Tulane University will lead a $2.25 million effort to improve care coordination in diabetes management, which remains a major public health concern in the United States, especially in Louisiana which reports higher rates of illness and death from diabetes and cardiovascular disease than other regions of the U.S.
[Photo: Dr. Lizheng Shi]
The funding award was provided by the Patient-Centered Outcomes Research Institute (PCORI).
Tulane’s involvement will support the Research Action for Health Network (REACHnet) as part of the new Natural Experiments Network launched by PCORI, the Centers for Disease Control and Prevention, and the National Institutes of Health’s National Institute of Diabetes and Digestive and Kidney Diseases.
REACHnet is coordinated by the Louisiana Public Health Institute (LPHI).
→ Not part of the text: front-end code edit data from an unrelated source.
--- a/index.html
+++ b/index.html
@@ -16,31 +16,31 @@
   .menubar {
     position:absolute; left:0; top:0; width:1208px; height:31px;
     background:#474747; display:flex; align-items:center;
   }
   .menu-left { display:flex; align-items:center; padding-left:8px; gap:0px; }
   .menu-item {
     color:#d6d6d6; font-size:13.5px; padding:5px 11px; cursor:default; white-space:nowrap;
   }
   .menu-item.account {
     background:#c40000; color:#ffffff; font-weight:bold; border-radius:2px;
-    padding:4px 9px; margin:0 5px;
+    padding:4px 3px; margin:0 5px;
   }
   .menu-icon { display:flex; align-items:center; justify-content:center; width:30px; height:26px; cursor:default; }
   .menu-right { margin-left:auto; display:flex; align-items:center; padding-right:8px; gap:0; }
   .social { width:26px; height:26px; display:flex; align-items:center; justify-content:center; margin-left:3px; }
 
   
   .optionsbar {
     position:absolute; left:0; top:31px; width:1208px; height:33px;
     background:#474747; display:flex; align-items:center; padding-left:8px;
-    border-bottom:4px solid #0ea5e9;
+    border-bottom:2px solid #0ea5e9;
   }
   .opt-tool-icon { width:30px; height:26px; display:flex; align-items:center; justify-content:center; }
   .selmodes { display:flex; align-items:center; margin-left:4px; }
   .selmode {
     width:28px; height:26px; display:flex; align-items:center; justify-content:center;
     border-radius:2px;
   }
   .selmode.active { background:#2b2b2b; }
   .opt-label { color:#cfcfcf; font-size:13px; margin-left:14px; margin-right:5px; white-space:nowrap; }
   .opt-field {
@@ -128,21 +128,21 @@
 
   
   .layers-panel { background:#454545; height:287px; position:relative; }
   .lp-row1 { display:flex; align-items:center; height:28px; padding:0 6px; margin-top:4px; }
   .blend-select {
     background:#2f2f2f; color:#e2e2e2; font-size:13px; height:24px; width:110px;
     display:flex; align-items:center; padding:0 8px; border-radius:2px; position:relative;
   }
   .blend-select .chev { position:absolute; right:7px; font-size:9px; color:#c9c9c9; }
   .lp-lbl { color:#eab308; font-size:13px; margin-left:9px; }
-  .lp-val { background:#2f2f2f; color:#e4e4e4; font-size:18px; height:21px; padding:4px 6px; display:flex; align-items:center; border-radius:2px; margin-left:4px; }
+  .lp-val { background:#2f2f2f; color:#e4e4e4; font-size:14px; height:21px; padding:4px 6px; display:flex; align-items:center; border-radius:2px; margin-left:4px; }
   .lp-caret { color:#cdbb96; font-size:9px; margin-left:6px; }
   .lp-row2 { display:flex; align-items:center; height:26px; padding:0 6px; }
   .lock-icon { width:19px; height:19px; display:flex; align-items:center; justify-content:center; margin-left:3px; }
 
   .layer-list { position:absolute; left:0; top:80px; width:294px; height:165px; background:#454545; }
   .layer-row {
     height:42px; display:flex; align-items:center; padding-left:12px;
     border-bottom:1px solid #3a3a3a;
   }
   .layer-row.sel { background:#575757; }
Dr. Lizheng Shi, Regents Professor in Global Health Management and Policy for the Tulane University School of Public Health and Tropical Medicine, will work with REACHnet to examine the impact of Medicare payment for non-face-to-face care coordination on health outcomes and healthcare utilizations among diverse populations with diabetes in Louisiana.
The project will also identify critical elements at patient, provider and organization levels that will enhance the reach, effectiveness, adoption, implementation, and maintenance of chronic care management in diabetes.
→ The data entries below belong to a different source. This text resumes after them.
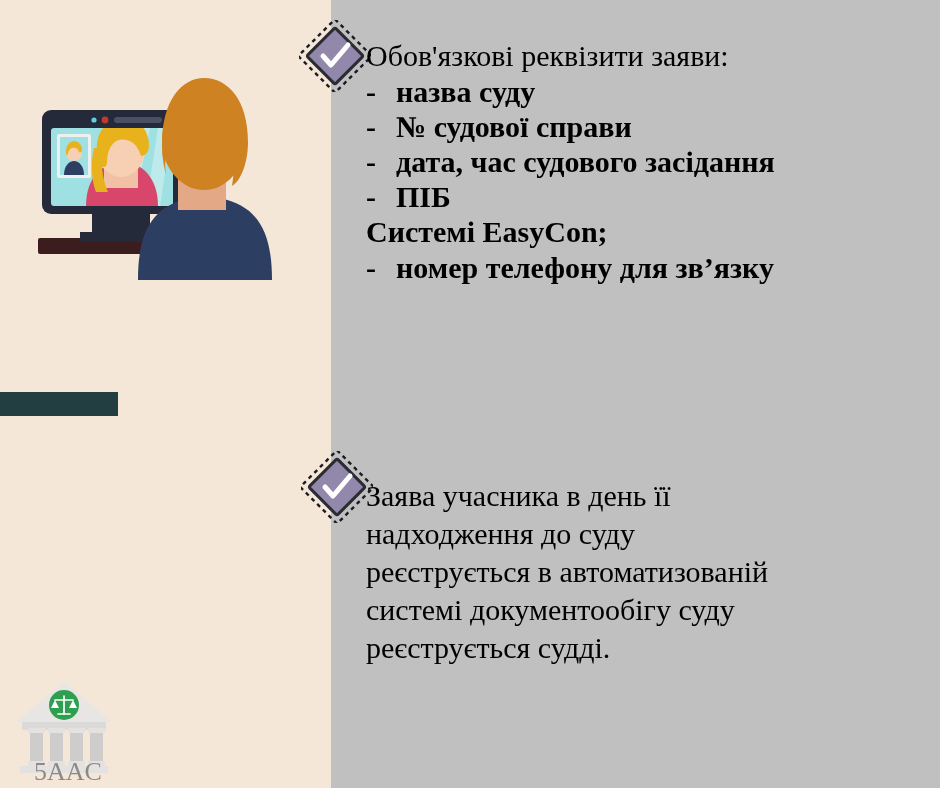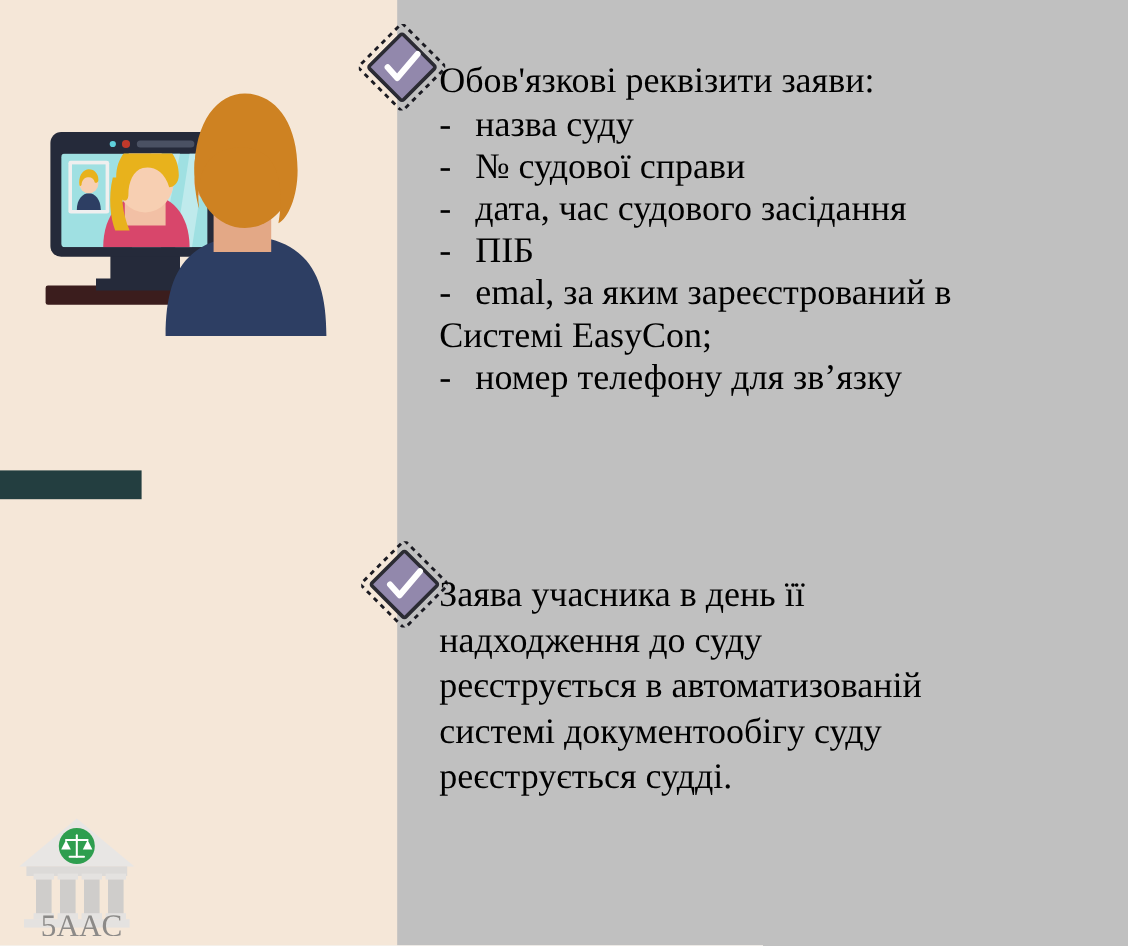--- a/index.html
+++ b/index.html
@@ -57,32 +57,33 @@
   .badge-2 { left: 301px; top: 451px; }
 
   
   .block {
     position: absolute;
     color: #000000;
     line-height: 1.17;
   }
   .block-1 {
     left: 366px;
-    top: 50px;
+    top: 38px;
     width: 560px;
     font-size: 30px;
   }
   .block-1 .heading {
     margin: 0 0 1px 0;
     white-space: nowrap;
   }
   .block-1 ul {
     margin: 0;
     padding: 0;
     list-style: none;
+    font-weight: bold;
   }
   .block-1 li {
     margin: 0;
     padding: 0;
     text-indent: -30px;
     padding-left: 30px;
   }
   .block-1 li .dash {
     display: inline-block;
     width: 30px;
@@ -184,21 +185,20 @@
     </svg>
   </div>
 
   <div class="block block-1">
     <div class="heading">Обов'язкові реквізити заяви:</div>
     <ul>
       <li><span class="dash">-</span><span>назва суду</span></li>
       <li><span class="dash">-</span><span>№ судової справи</span></li>
       <li><span class="dash">-</span><span>дата, час судового засідання</span></li>
       <li><span class="dash">-</span><span>ПІБ</span></li>
-      <li><span class="dash">-</span><span>emal, за яким зареєстрований в</span></li>
       <li style="text-indent:0;padding-left:0">Системі EasyCon;</li>
       <li><span class="dash">-</span><span>номер телефону для зв’язку</span></li>
     </ul>
   </div>
 
   <div class="badge badge-2">
     <svg viewBox="0 0 72 72" xmlns="http://www.w3.org/2000/svg">
       <g transform="rotate(45 36 36)">
         <rect x="10" y="10" width="52" height="52" fill="none" stroke="#1B1B22" stroke-width="2.4" stroke-dasharray="4 4"></rect>
         <rect x="16" y="16" width="40" height="40" rx="2" fill="#9288AC" stroke="#2B2B33" stroke-width="3"></rect>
“This natural experiment will examine the impact of the Medicare payment policy on the health systems in Louisiana for better chronic care management and care coordination among patients with multiple chronic conditions,” said Dr. Shi, who is also clinical faculty in endocrinology, and directs the Health Systems Analytics Research Center. “We are very fortunate to work with outstanding researchers from the REACHnet partner institutions. Particularly, our patient partners will help us to answer the research questions in the right way, at the right time, and in the right dissemination format.”
Findings from the Natural Experiments Network could inform the efforts of policy makers, health plan directors, and community leaders to prioritize policies and practices to treat and prevent type 2 diabetes and its complications.